The New York Stock Exchange listing rules define "Independent Director" as a director who has no material relationship with the Corporation that may interfere with the exercise of the director's independent judgment. To assist the Board in making determinations of director independence for all purposes, including under the securities laws and regulations applicable to the Corporation, the New York Stock Exchange listing rules and the Corporation's Corporate Governance Guidelines, the Board hereby adopts the following standards:

1. In general, the guiding principle of American Standard is that the only money or perquisites received, directly or indirectly, by independent directors or their immediate family members from the Corporation is the remuneration directly related to the director's service as a director of American Standard.

2. Without limiting the foregoing, a director shall not qualify as "independent" if any of the following are true.

(i) The director or an immediate family member is, or within the past three years was, an officer or employee of the Corporation.


(ii) The director or an immediate family member is, or within the past three years has been, affiliated with or employed by the Corporation's auditor or any other entity that, within the past three years, acted as the Corporation's auditor.


(iii) The director is, or within the past three years has been, part of an "interlocking directorate": which means (x) an officer of the Corporation serves or served on the compensation committee of another company that concurrently employs or employed the director or an immediate family member or (y) an officer of the Corporation served as a director of another company at the same time that one of the officers of the other company was on the compensation committee of the Corporation.


(iv) The director or an immediate family member has received any compensation from the Corporation during any of the past three years other than compensation and benefits, including deferred compensation and pension benefits, directly related to his or her Board service.


(v) The director is a current partner in, or a significant shareholder, officer or employee or the director's immediate family member is a current executive officer, of any company to which the Corporation made, or from which the Corporation received, payments (other than those arising solely from such entity's investments in the Corporations securities) in any of the last three fiscal years that exceeded the greater of $1 million or 2% of the Corporation's or such other business's consolidated gross revenue.

(vi) The director or an immediate family member is a director or officer of a tax-exempt organization to which the Corporation's contributions exceeded the greater of $1 million or 2% of such organization's consolidated gross revenue in any of the last three fiscal years (other than matching employee contributions through the Corporation's matching gifts program).

For purposes of clauses (i) and (iii) above, employment of a family member in a non-officer position does not preclude the board from determining that a director is independent. For purposes of clause (ii) above, employment of a director or an immediate family member by, or affiliation with, the Corporation's auditor within the last three years (but not currently) does not preclude the board from determining that a director is independent unless the director or immediate family member personally worked on the Corporation's audit within that time.

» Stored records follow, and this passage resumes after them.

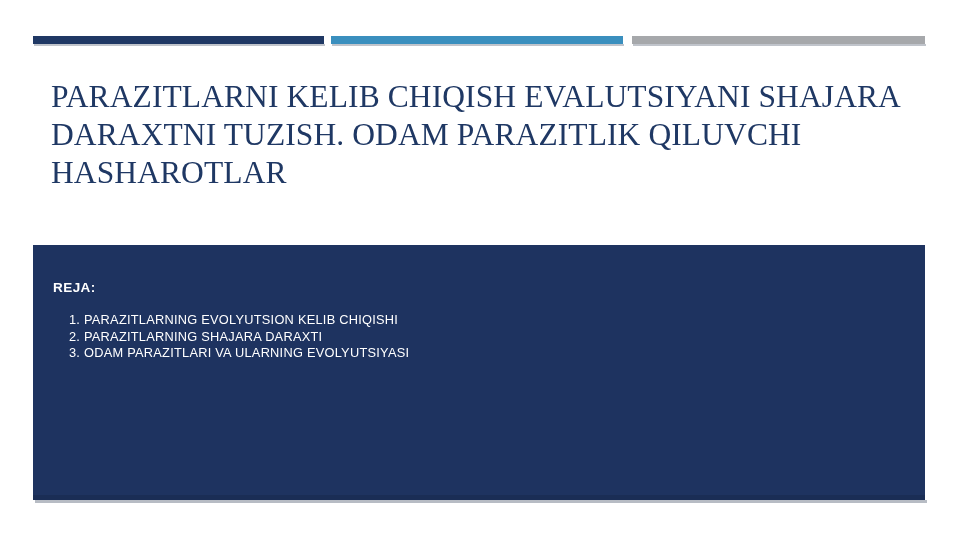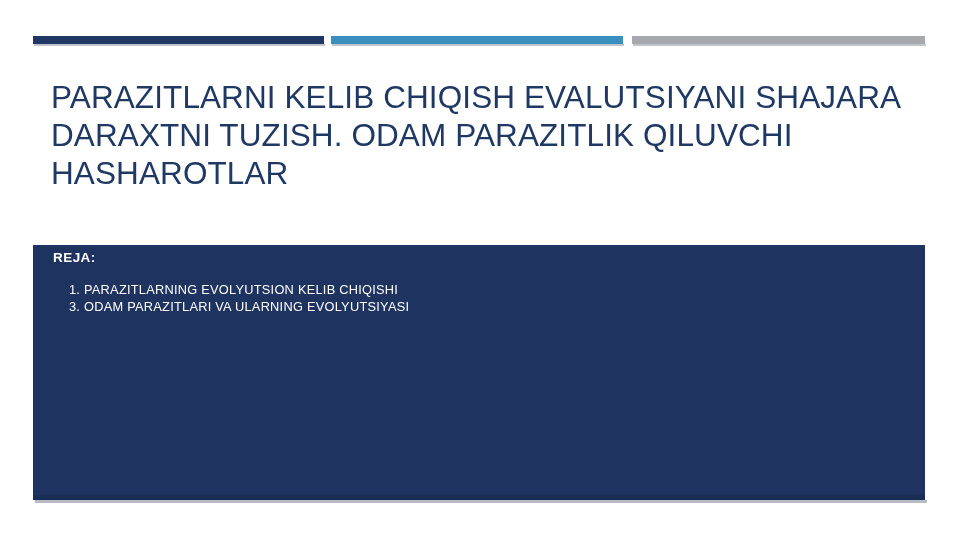"PARAZITLARNI KELIB CHIQISH EVALUTSIYANI" .slide-title { font-family: none -> Liberation Serif, serif }
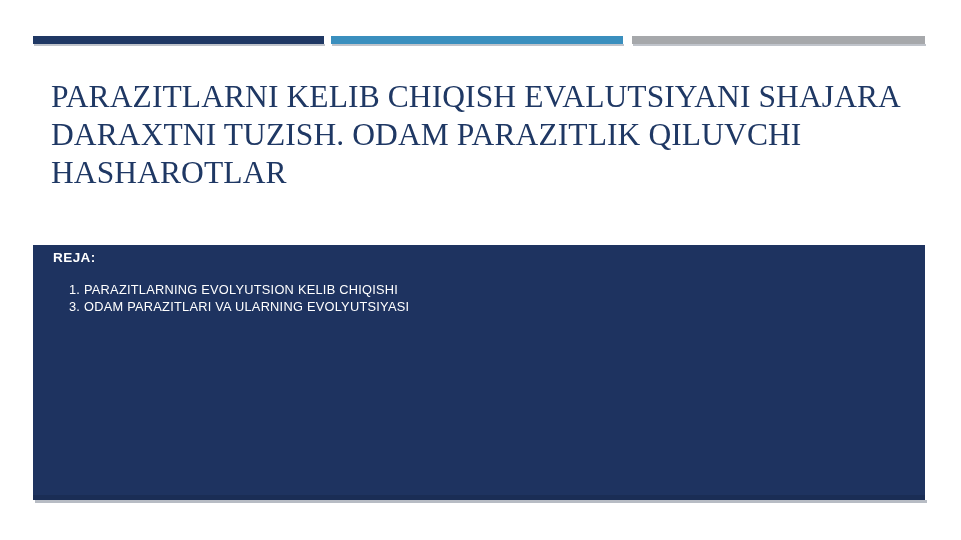"REJA:" .panel-inner { top: 5px -> 35px }
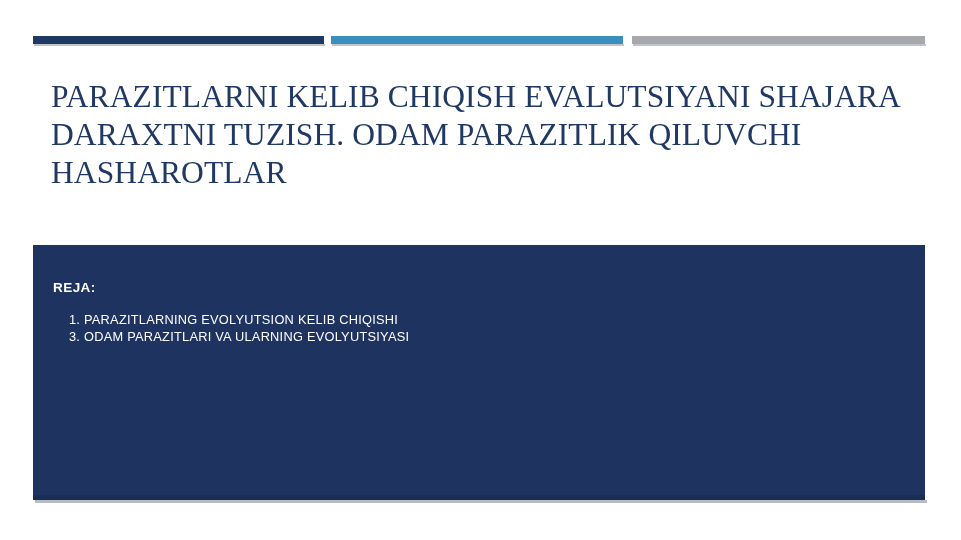"2. PARAZITLARNING SHAJARA DARAXTI" li { html: none -> <li>2. PARAZITLARNING SHAJARA DARAXTI</li> }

For purposes of interpreting these standards, the Board has adopted the following definitions:

"Corporation" means American Standard Companies Inc. and/or any of its subsidiaries.

"immediate family member" means the director's spouse, parents, children, siblings, mothers and fathers-in-law, sons and daughters-in-law, brothers and sisters-in-law, and anyone (other than employees) who shares his or her home.

"officer" has the meaning specified in Rule 16a-1(f) of the Securities Exchange Act of 1934, or any successor rule, or, for any entity that is not an "issuer" as defined in the Rule, a person who performs functions similar to an "officer" as defined in such rule.

"significant shareholder" of any entity means a person who is the direct or indirect beneficial owner of more than 10% of the equity interests of the entity.